Benar saja saat sampai di ruang keluarga sudah begitu ramai di sana, ada Sita, suami dan kedua anaknya. Sofi delapan belas tahun dan Mikel sebelas tahun.

"Hai, Sit, apa kabar?" tanya Pak Ferdi ramah dengan senyum yang sangat dipaksakan.

"Baik. Abang apa kabar? Aku dipanggil sama Mama katanya jenuh enggak ada teman ngobrol di sini, istrinya Abang, sih, enggak pinter ngomong. Apalagi ngerayu hati mertua," cerocos Sita sambil mendelik ke arah kakak iparnya.

Fira mengusap dadanya agar bisa sabar dengan kelakuan Oma dan tantenya pada ibu tercintanya.

'Semoga keluarga suamiku nanti pada baik-baik ke aku,' gumam Fira dalam hati.

Pak Ferdi dan Bu Alin kemudian ikut duduk di sofa yang besar dan mewah itu. Hati mereka sebenarnya begitu malas berada di sana. Tapi, mau bagaimana lagi.

"Dengar-dengar, Fira sudah ada calon, ya? Ah, nanti kalau lamaran atau nikahan biar Tante aja yang atur desainnya, pasti bagus!" seru Sita dengan begitu antusias.

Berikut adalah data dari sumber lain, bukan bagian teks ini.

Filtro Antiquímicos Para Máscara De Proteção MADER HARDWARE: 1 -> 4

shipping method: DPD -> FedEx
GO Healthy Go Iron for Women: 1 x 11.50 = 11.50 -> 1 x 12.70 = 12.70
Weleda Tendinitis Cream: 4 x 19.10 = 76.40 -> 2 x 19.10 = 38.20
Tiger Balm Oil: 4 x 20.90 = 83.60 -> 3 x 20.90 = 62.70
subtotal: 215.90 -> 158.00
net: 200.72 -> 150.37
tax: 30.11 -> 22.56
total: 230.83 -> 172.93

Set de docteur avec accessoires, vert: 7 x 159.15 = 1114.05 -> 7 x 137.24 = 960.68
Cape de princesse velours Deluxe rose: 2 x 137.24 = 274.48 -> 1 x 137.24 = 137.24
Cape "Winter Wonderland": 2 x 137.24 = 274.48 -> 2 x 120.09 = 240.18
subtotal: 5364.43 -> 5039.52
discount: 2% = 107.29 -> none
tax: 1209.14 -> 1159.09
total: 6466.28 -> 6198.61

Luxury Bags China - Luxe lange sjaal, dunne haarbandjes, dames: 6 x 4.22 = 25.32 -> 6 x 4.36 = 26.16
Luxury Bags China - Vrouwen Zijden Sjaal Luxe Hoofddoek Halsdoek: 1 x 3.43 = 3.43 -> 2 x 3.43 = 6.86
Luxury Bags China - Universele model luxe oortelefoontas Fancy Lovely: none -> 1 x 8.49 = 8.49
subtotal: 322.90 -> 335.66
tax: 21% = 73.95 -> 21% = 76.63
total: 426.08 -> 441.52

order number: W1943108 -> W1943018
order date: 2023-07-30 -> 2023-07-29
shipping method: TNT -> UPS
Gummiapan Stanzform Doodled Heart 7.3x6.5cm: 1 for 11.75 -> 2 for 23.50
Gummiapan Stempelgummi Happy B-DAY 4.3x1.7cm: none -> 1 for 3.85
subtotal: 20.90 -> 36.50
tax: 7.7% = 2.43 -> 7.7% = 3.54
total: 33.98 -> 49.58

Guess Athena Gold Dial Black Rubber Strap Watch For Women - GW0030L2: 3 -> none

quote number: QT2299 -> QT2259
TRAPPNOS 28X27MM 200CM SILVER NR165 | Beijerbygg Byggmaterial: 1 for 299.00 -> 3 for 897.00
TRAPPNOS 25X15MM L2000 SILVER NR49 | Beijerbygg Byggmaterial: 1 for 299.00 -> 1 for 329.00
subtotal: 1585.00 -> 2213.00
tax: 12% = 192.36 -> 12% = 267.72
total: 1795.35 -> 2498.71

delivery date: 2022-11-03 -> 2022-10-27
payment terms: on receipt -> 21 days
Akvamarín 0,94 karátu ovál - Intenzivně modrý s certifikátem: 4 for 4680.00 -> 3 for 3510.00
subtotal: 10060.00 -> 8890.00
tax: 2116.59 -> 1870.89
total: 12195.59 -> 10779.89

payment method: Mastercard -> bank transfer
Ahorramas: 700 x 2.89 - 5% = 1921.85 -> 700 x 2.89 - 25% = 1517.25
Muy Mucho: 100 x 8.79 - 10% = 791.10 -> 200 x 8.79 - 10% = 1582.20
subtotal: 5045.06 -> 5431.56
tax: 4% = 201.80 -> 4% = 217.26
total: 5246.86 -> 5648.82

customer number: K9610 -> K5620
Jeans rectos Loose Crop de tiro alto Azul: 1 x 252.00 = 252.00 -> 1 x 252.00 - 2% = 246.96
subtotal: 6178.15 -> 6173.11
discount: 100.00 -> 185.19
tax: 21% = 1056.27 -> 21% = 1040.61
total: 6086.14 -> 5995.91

"Iya, dia sudah ada calon, ganteng dan kaya banget. Oma setuju pokoknya sama pilihannya!" timpal Oma Nani yang juga begitu bersemangat seakan mendapat tambahan energi dengan kedatangan Sita.

"Pokoknya, Tante tahu butik sama WO mana aja yang bagus! Kalau warna dekor sama gaunnya merah cabai pasti keren, Fir. Ngejreng!" Sita kembali nyerocos, tak peduli meskipun tak ada yang menanggapinya.

"Wah, Tante keren," kata Fira pendek hanya sebatas menimpali dan menghargai ucapan tantenya itu.

Untungnya Fira tak setega itu, ia masih mau menimpali ucapan tantenya meski pendek-pendek karena malas.

Fira juga bergidik membayangkan dirinya harus memakai gaun merah cabai yang mencolok. Ia lebih suka yang soft dan kalem, seperti warna krem atau coklat.

Malam itu, keluarga Pak Ferdi mengobrol cukup lama sebelum akhirnya memasuki kamar masing-masing untuk istirahat.

Termasuk Tante Sita yang menempati kamar tamu utama.